# Tasks in Natural Language Processing
Following are the Common tasks in NLP

![image.png](attachment:image.png)

# Vectorization

In [50]:
import nltk
nltk.download('punkt')

[nltk_data] Downloading package punkt to /home/husnara/nltk_data...
[nltk_data]   Package punkt is already up-to-date!


True

In [51]:
text = "Mary had a little lamb. Her fleece was white as snow"

In [52]:
from nltk.tokenize import word_tokenize, sent_tokenize

In [53]:
sents = sent_tokenize(text)
print(sents)

['Mary had a little lamb.', 'Her fleece was white as snow']


In [54]:
words = [word_tokenize(sent) for sent in sents]
print(words)

[['Mary', 'had', 'a', 'little', 'lamb', '.'], ['Her', 'fleece', 'was', 'white', 'as', 'snow']]


# Stopword Removal

In [55]:
from nltk.corpus import stopwords
from string import punctuation

nltk.download('stopwords')

[nltk_data] Downloading package stopwords to
[nltk_data]     /home/husnara/nltk_data...
[nltk_data]   Package stopwords is already up-to-date!


True

In [56]:
customStopWords = set(stopwords.words('english')+list(punctuation))
wordsWOStopwords = [word for word in word_tokenize(text) if word not in customStopWords]
print(wordsWOStopwords)

['Mary', 'little', 'lamb', 'Her', 'fleece', 'white', 'snow']


# N-Grams

In [57]:
from nltk.collocations import * 

In [58]:
Bigram_measures = nltk.collocations.BigramAssocMeasures()
finder = BigramCollocationFinder.from_words(wordsWOStopwords)

In [59]:
sorted(finder.ngram_fd.items())

[(('Her', 'fleece'), 1),
 (('Mary', 'little'), 1),
 (('fleece', 'white'), 1),
 (('lamb', 'Her'), 1),
 (('little', 'lamb'), 1),
 (('white', 'snow'), 1)]

# Word Sense Disambiguation

In [60]:
from nltk.corpus import wordnet as wn
nltk.download('wordnet')

[nltk_data] Downloading package wordnet to /home/husnara/nltk_data...
[nltk_data]   Package wordnet is already up-to-date!


True

In [61]:
for ss in wn.synsets('bass'):
    print(ss,ss.definition())

(Synset('bass.n.01'), u'the lowest part of the musical range')
(Synset('bass.n.02'), u'the lowest part in polyphonic music')
(Synset('bass.n.03'), u'an adult male singer with the lowest voice')
(Synset('sea_bass.n.01'), u'the lean flesh of a saltwater fish of the family Serranidae')
(Synset('freshwater_bass.n.01'), u'any of various North American freshwater fish with lean flesh (especially of the genus Micropterus)')
(Synset('bass.n.06'), u'the lowest adult male singing voice')
(Synset('bass.n.07'), u'the member with the lowest range of a family of musical instruments')
(Synset('bass.n.08'), u'nontechnical name for any of numerous edible marine and freshwater spiny-finned fishes')
(Synset('bass.s.01'), u'having or denoting a low vocal or instrumental range')


In [62]:
from nltk.wsd import lesk

In [63]:
sense1 = lesk(word_tokenize('Sing in a lower tone, along with the bass'), 'bass')

In [64]:
print(sense1,sense1.definition())

(Synset('bass.n.07'), u'the member with the lowest range of a family of musical instruments')
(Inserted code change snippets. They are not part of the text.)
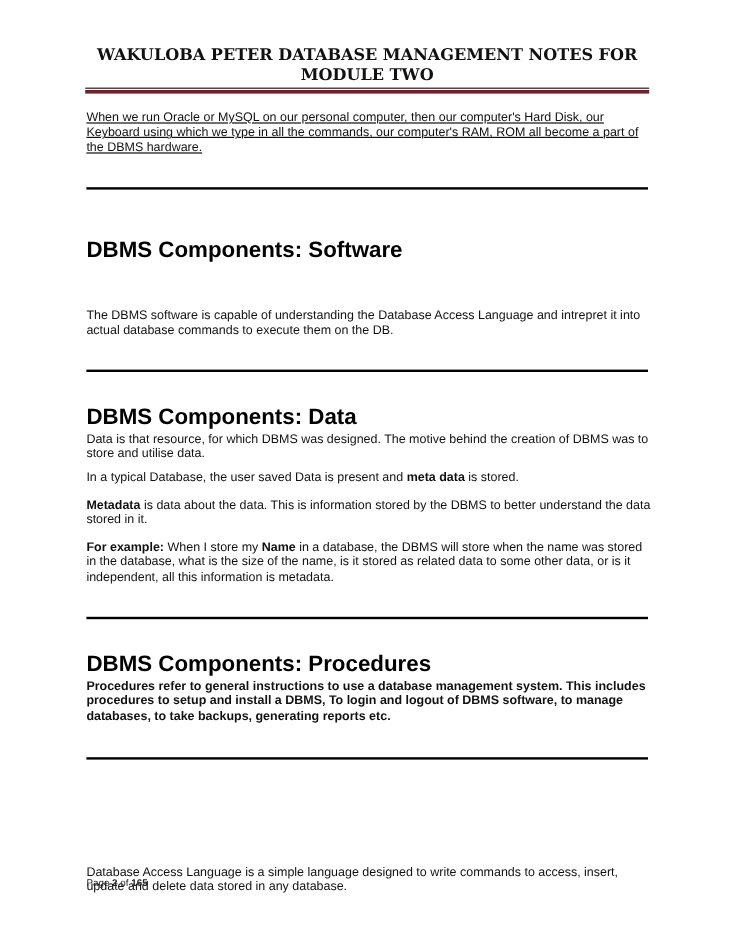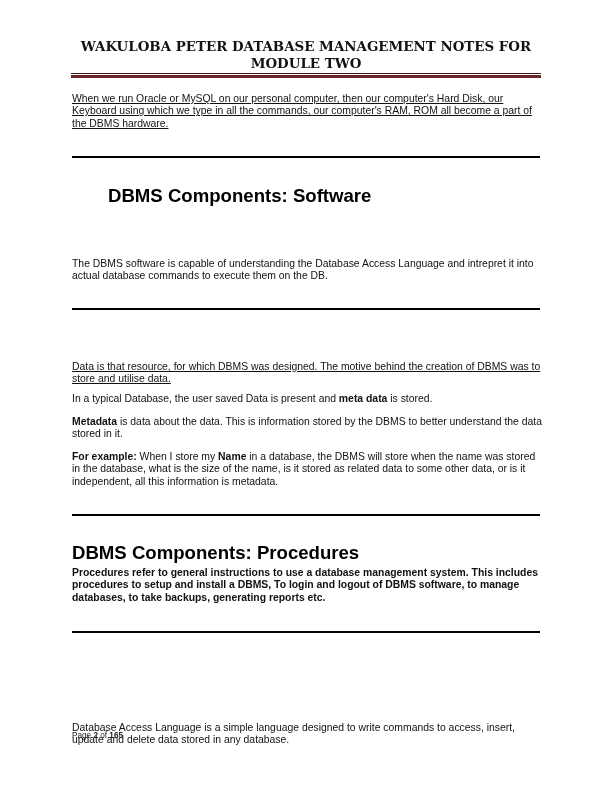--- a/index.html
+++ b/index.html
@@ -35,25 +35,26 @@
   <div class="header-title">
     <div>WAKULOBA PETER DATABASE MANAGEMENT NOTES FOR</div>
     <div>MODULE TWO</div>
   </div>
   <div class="header-rule-thin"></div>
   <div class="header-rule-thick"></div>
 
   <div class="p" style="top:93px;text-decoration:underline;">When we run Oracle or MySQL on our personal computer, then our computer's Hard Disk, our Keyboard using which we type in all the commands, our computer's RAM, ROM all become a part of the DBMS hardware.</div>
   <div class="rule" style="top:156px;"></div>
 
-  <div class="h" style="top:185px;margin-left:36px;">DBMS Components: Software</div>
+  <div class="h" style="top:197px;">DBMS Components: Software</div>
   <div class="p" style="top:258px;">The DBMS software is capable of understanding the Database Access Language and intrepret it into actual database commands to execute them on the DB.</div>
   <div class="rule" style="top:308px;"></div>
 
-  <div class="p" style="top:361px;text-decoration:underline;">Data is that resource, for which DBMS was designed. The motive behind the creation of DBMS was to store and utilise data.</div>
+  <div class="h" style="top:336px;">DBMS Components: Data</div>
+  <div class="p" style="top:361px;">Data is that resource, for which DBMS was designed. The motive behind the creation of DBMS was to store and utilise data.</div>
   <div class="p" style="top:393px;"><span>In a typical Database, the user saved Data is present and </span><b>meta data</b><span> is stored.</span></div>
   <div class="p" style="top:416px;"><b>Metadata</b><span> is data about the data. This is information stored by the DBMS to better understand the data stored in it.</span></div>
   <div class="p" style="top:451px;"><b>For example:</b><span> When I store my </span><b>Name</b><span> in a database, the DBMS will store when the name was stored in the database, what is the size of the name, is it stored as related data to some other data, or is it independent, all this information is metadata.</span></div>
   <div class="rule" style="top:514px;"></div>
 
   <div class="h" style="top:542px;">DBMS Components: Procedures</div>
   <div class="p" style="top:567px;font-weight:bold;">Procedures refer to general instructions to use a database management system. This includes procedures to setup and install a DBMS, To login and logout of DBMS software, to manage databases, to take backups, generating reports etc.</div>
   <div class="rule" style="top:631px;"></div>
 
   <div class="p" style="top:684px;margin-top:38px;">Database Access Language is a simple language designed to write commands to access, insert, update and delete data stored in any database.</div>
# Parts of Speech & Stemming

In [65]:
text2 = "Mary closed on closing night when she was in the mood of close"

In [66]:
from nltk.stem.lancaster import LancasterStemmer

In [67]:
st = LancasterStemmer()
stemmedWords = [ st.stem(word) for word in word_tokenize(text2) ]
print(stemmedWords)

['mary', 'clos', 'on', 'clos', 'night', 'when', 'she', 'was', 'in', 'the', 'mood', 'of', 'clos']


In [68]:
nltk.download('averaged_perceptron_tagger')
nltk.pos_tag(word_tokenize(text2))

[nltk_data] Downloading package averaged_perceptron_tagger to
[nltk_data]     /home/husnara/nltk_data...
[nltk_data]   Package averaged_perceptron_tagger is already up-to-
[nltk_data]       date!


[('Mary', 'NNP'),
 ('closed', 'VBD'),
 ('on', 'IN'),
 ('closing', 'NN'),
 ('night', 'NN'),
 ('when', 'WRB'),
 ('she', 'PRP'),
 ('was', 'VBD'),
 ('in', 'IN'),
 ('the', 'DT'),
 ('mood', 'NN'),
 ('of', 'IN'),
 ('close', 'NN')]